Task description :: Out of the records below, copy all lines in which the word "this" occurs.

(Change listing data)
........
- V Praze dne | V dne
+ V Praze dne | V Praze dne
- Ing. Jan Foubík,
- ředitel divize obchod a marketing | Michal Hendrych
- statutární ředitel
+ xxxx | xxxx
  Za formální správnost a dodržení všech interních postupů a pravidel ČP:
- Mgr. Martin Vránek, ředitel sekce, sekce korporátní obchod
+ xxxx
........
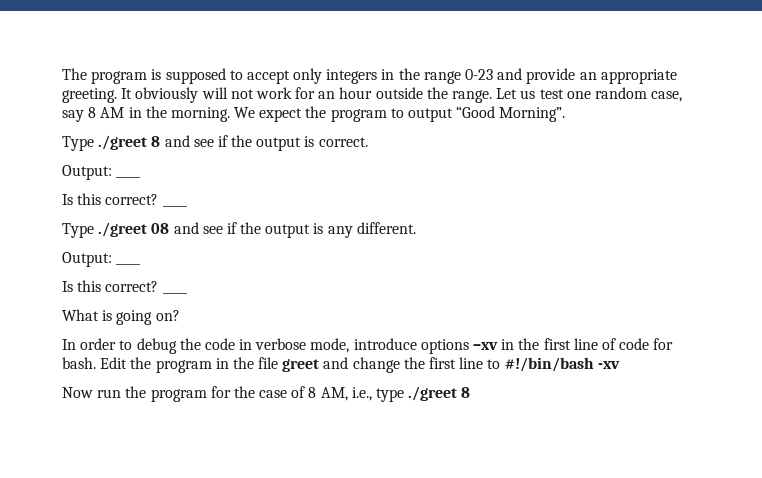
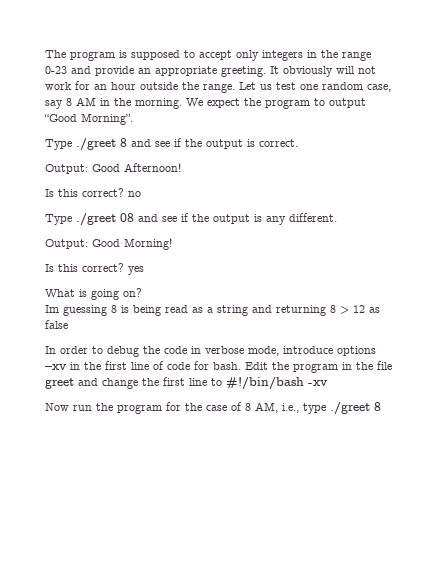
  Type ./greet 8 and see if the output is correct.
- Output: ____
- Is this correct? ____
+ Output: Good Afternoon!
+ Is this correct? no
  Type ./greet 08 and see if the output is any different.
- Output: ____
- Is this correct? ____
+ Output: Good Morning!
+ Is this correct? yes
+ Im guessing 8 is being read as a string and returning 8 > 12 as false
........
Written answer ::
- Is this correct? ____
+ Is this correct? no
- Is this correct? ____
+ Is this correct? yes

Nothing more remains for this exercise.